Le communiqué de l’Etat Major annonce :

« En fin de journée, hier, nous avons consolidé nos positions sur la Somme ».

Le 26 mai, l’Amirauté britannique lance le plan « Dynamo », qui met en place le dispositif du réembarquement des troupes anglaises à Dunkerque.

Le 26 mai, toujours, « L’Humanité » clandestine titre :

« L’intérêt du pays exige que soit chassé le gouvernement des ‘200 familles’ ».

Le journal considère que « Le désastre militaire s’est encore étendu. Les avant-gardes allemandes sont à Reims, à Amiens et à Abbeville. La région du nord est coupée du reste de la France. La perte de l’armée anglo-franco-belge est presque certaine (…) Si la nomiation de Weygand comme chef de l’armée a fait remonter les actions du Canal de Suez, dont il est administrateur, de 12475 à 13850 francs, elle n’a pas changé la situation militaire… »

En évoquant le décret Sérol et les Cours martiales mises en place pour juger les communistes, « L’Humanité » poursuit :

« C’est un pas de plus dans la voie d’une dictature militaire, dernier espoir de 200 familles ».

« L’Oeuvre », quotidien de « gauche » annonce « l’arrestation des femmes de Gabriel Péri et d’André Marty » et l’information selon laquelle « Quinze officiers généraux ont été relevés de leur commandement ».

Le 27 mai, le roi de Belges, Léopold III capitule.
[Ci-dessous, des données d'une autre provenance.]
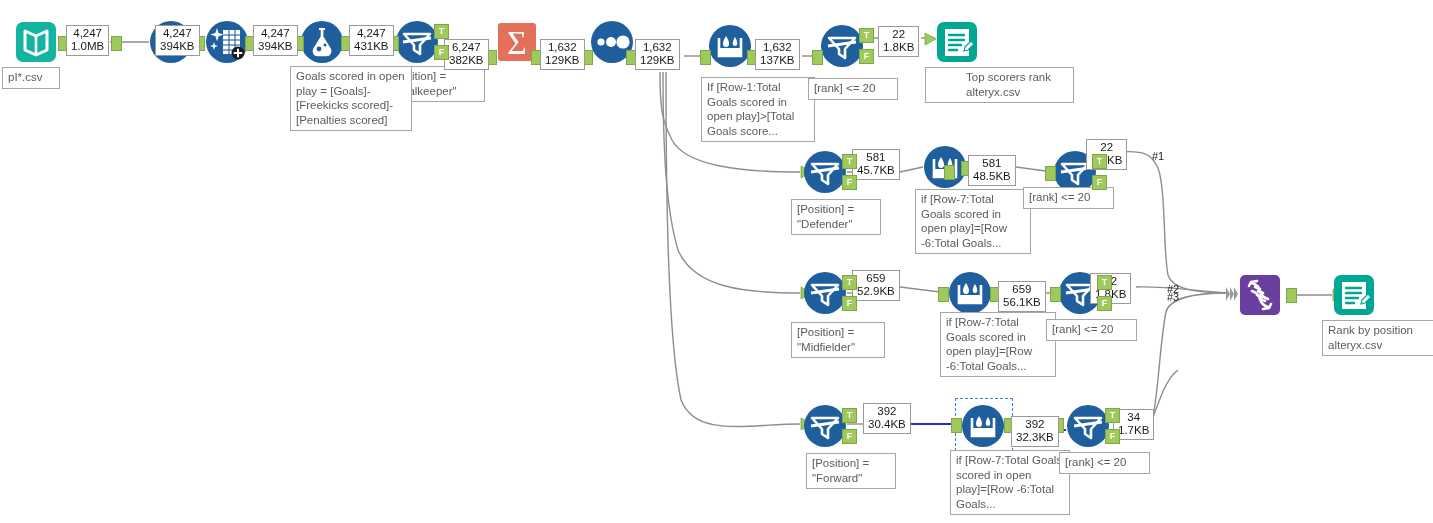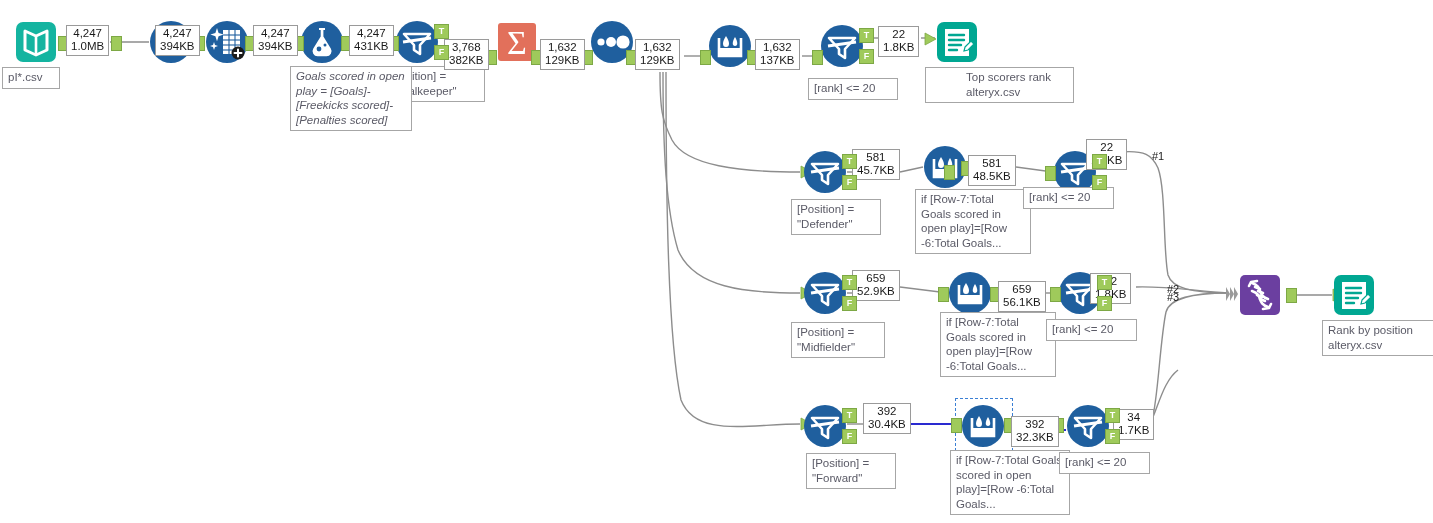"3,768" span.n { text: 3,768 -> 6,247 }
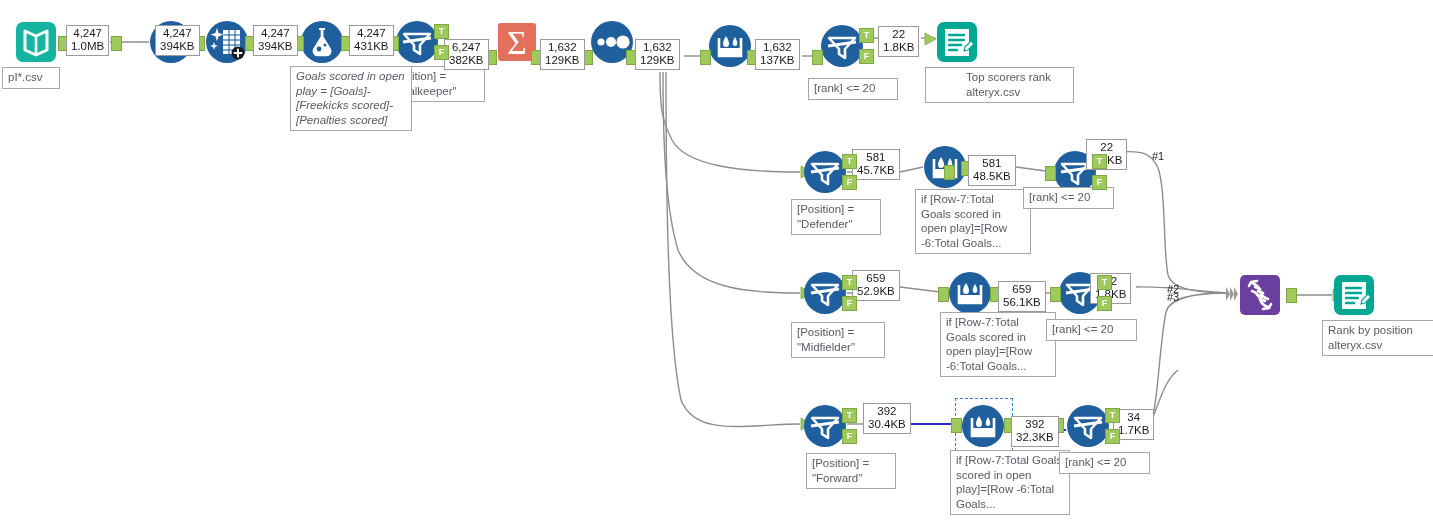"Goals scored in open play" div.anno { font-style: italic -> none }
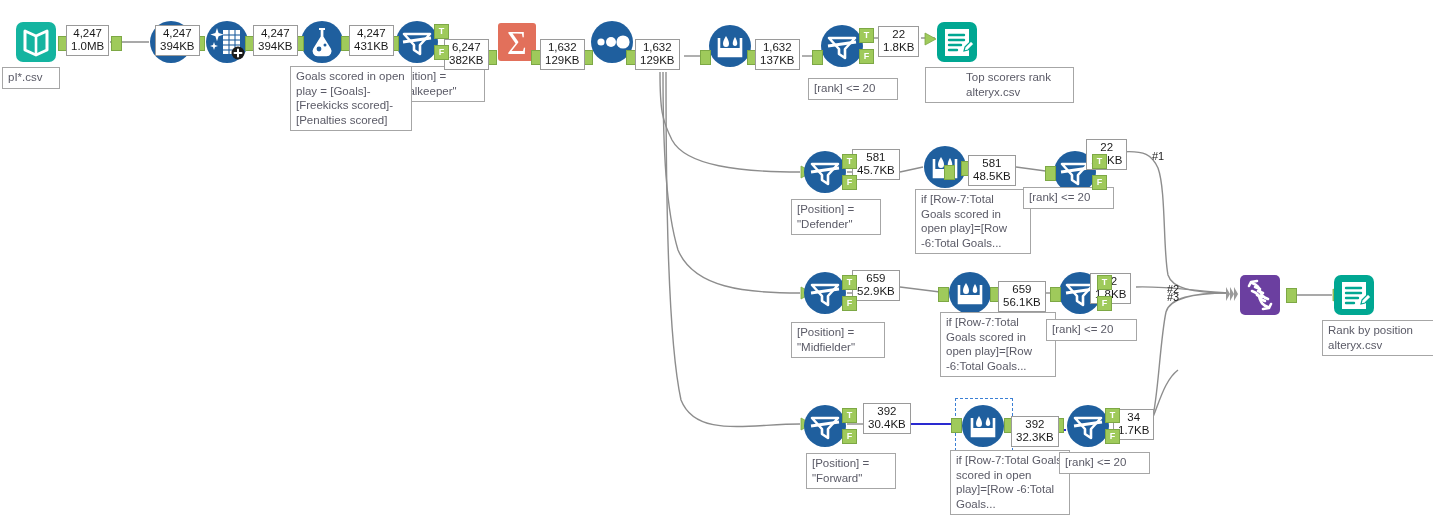"If [Row-1:Total Goals scored in" div.anno { html: none -> <div>If [Row-1:Total Goals scored in open play]&gt;[Total Goals score...</div> }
Du 29 mai au 4 juin, alors que sur la Somme le front est calme, la bataille fait rage autour de la « poche » de Dunkerque. La ville tombe le 4. Les 4/5ème de l’armée anglaise (250.000 hommes) et la moitié de l’armée française (120.000 homme), ont réussi à s’échapper en Grande-Bretagne sur des milliers d’embarcations. Elles franchissent la Manche sous le feu permanent de la Luftwaffe.

Le livre de Robert Merle, « Week-end à Zuydcoote », et le film qui en a été tiré, relatent cette tragédie.

Le 2 juin, Pie XII prononce un discours à Rome, devant le Sacré Collège, dans lequel il exhorte les belligérants à respecter dans les pays occupés « l’honneur, la propriété, le droit de la famille, la liberté de pratique religieuse ».

Le 3 juin, à 13h30, premiers et violents bombardements allemands sur Paris : 300 morts et 550 blessés. C’est le début de l’exode des Parisiens.

Le 5 juin, les écoles primaires de paris sont fermées par décision gouvernementale.

Le 5 juin encore, les forces du Reich attaquent sur l’ensemble du front de la Somme en direction du sud.